▶ _TASK DETAILS_: Give back exactly the lines from the "text-align: center ->" line to the final line of the records, and only those, minus any pictures.

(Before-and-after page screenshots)
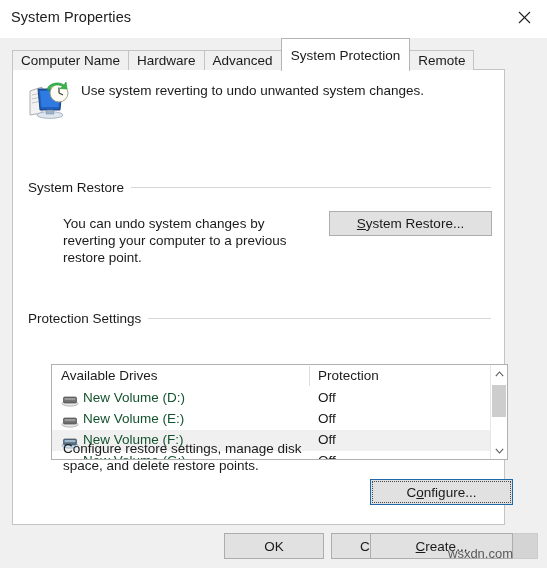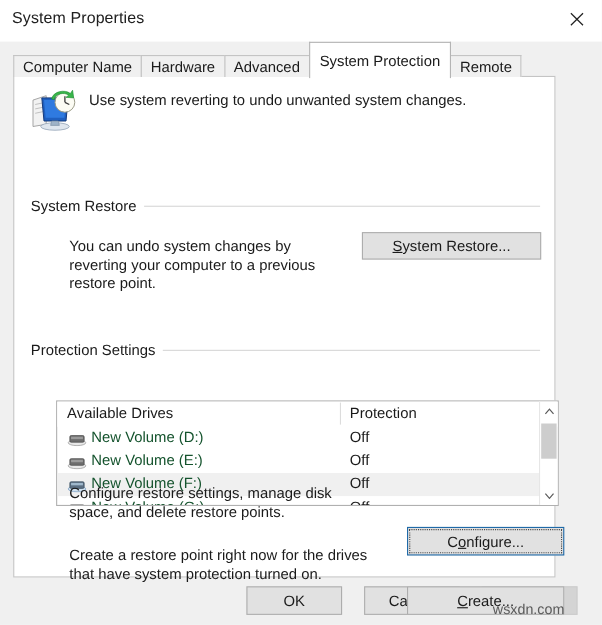"Create a restore point right" div.body-text { html: <div>Create a restore point right now for the drives that have system protection turned on.</div> -> none }
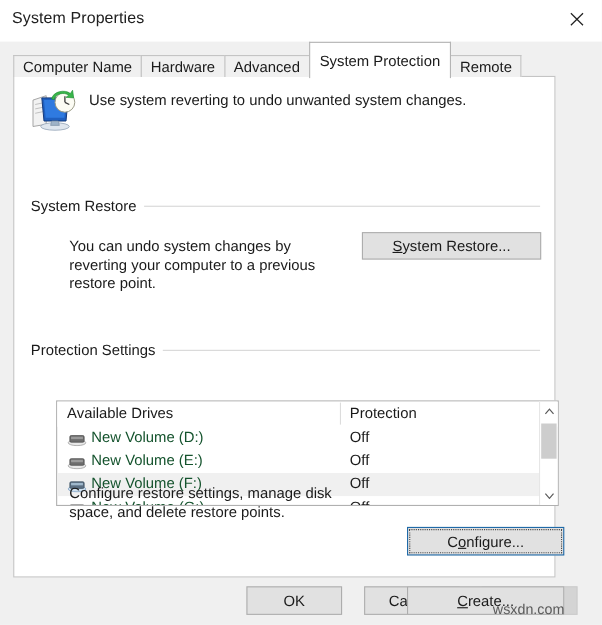"OK" .footer-btn { width: 87px -> 100px }
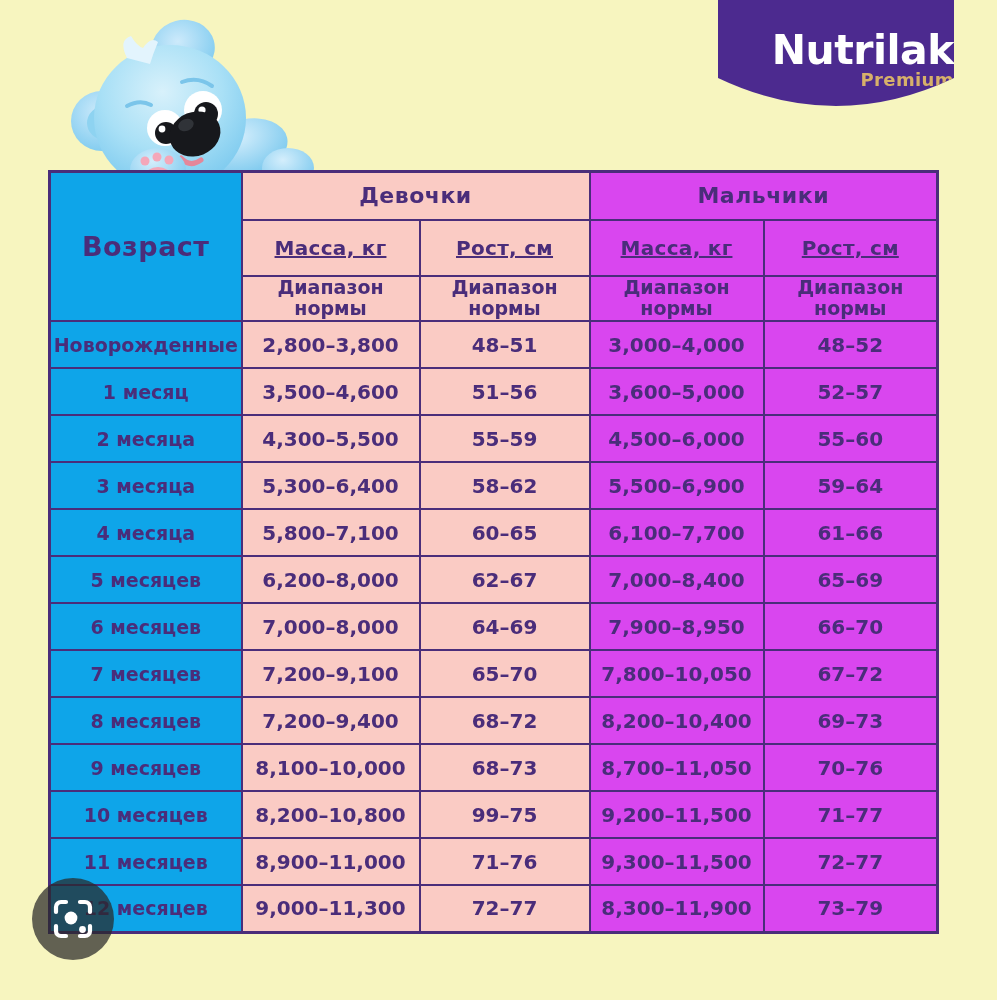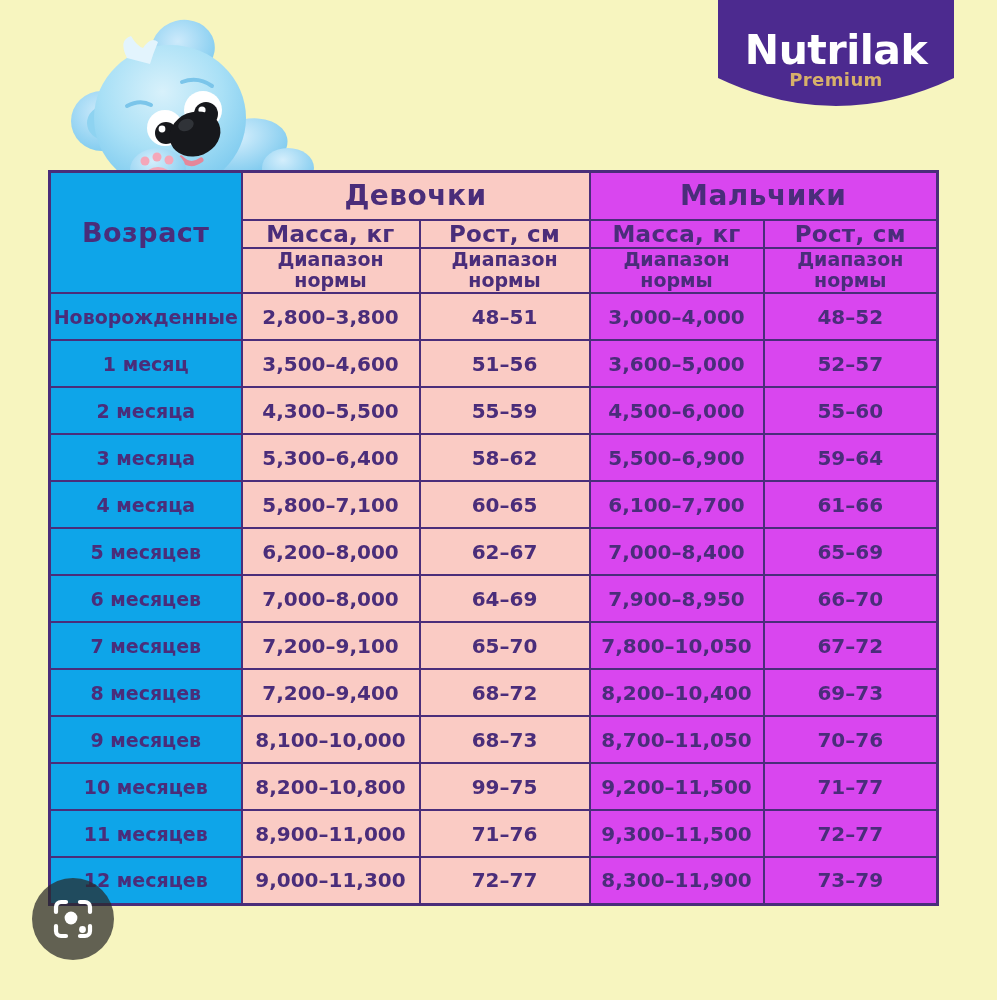"Nutrilak" #logo-badge { text-align: center -> right }
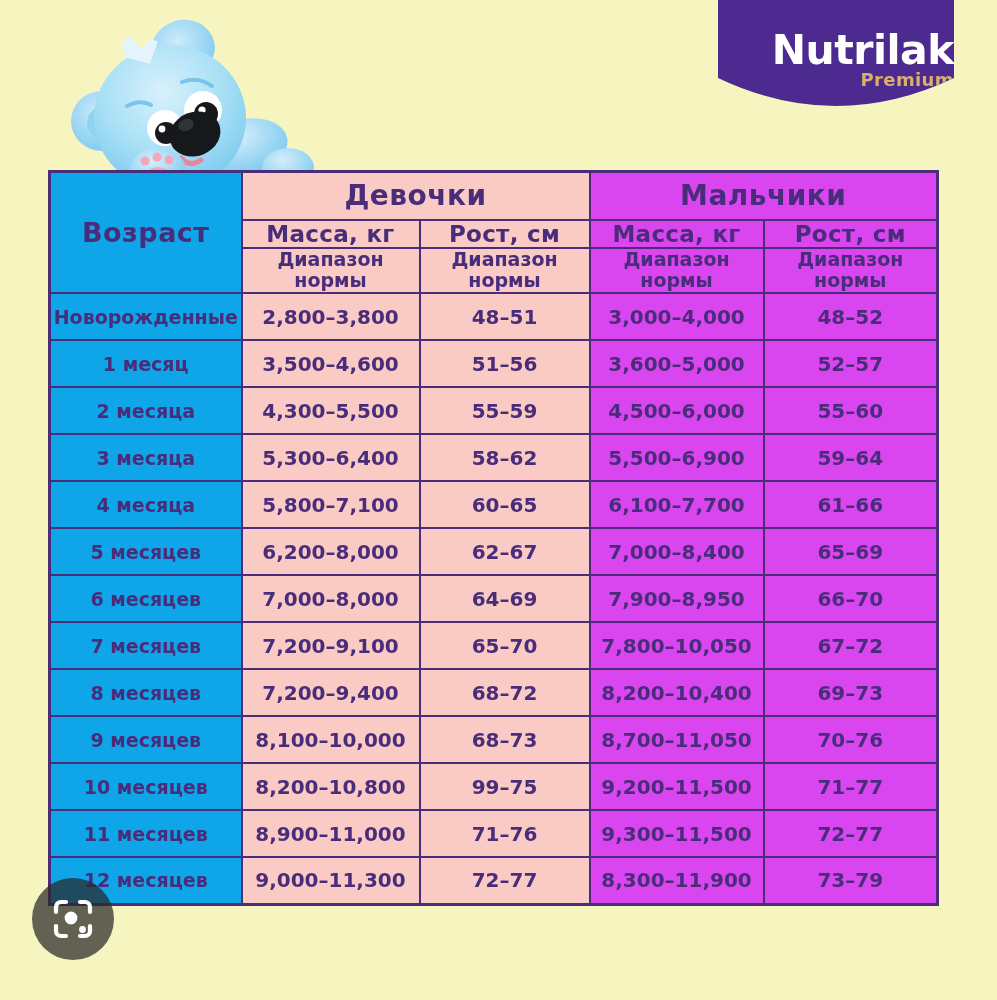"Девочки" .grp-head { font-size: 28px -> 22px }
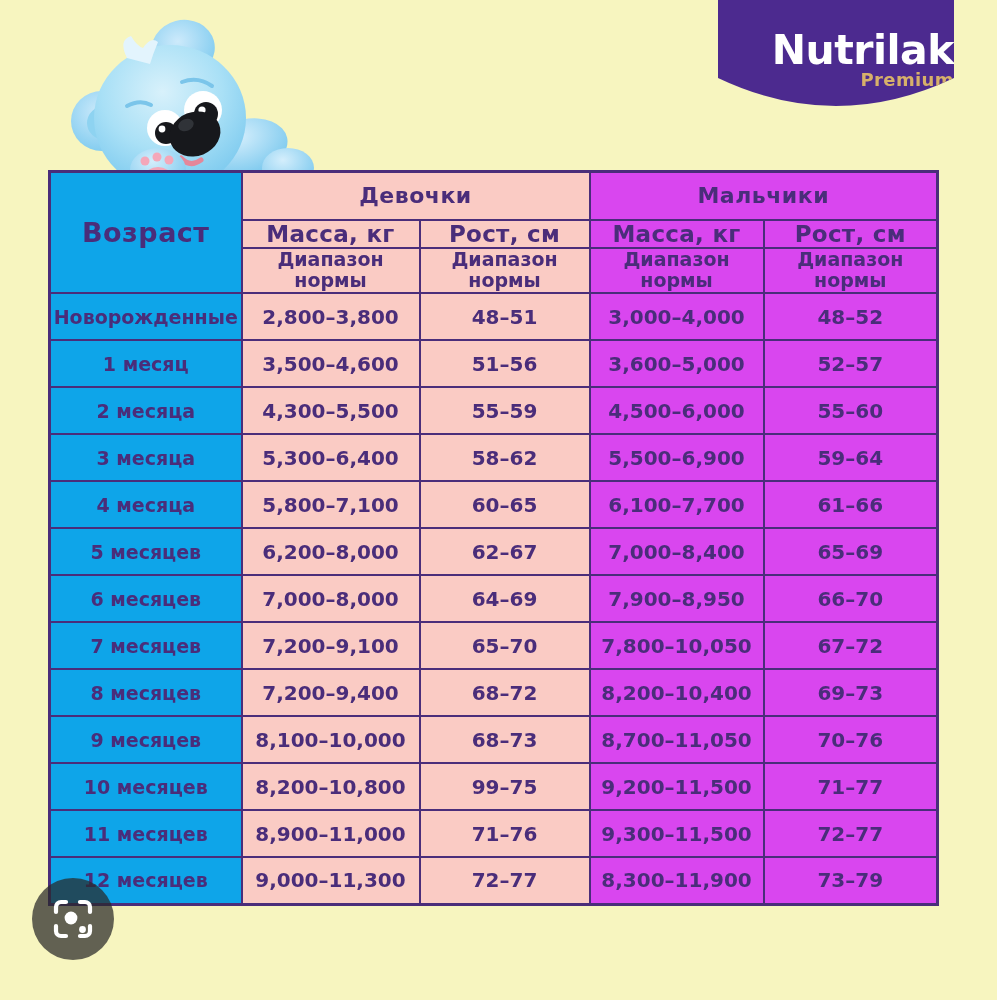"Масса, кг" .col-head { font-size: 23px -> 20px; height: 28px -> 56px; text-decoration: none -> underline }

▶ _ANSWER SPACE_:
"Nutrilak" #logo-badge { text-align: center -> right }
"Девочки" .grp-head { font-size: 28px -> 22px }
"Масса, кг" .col-head { font-size: 23px -> 20px; height: 28px -> 56px; text-decoration: none -> underline }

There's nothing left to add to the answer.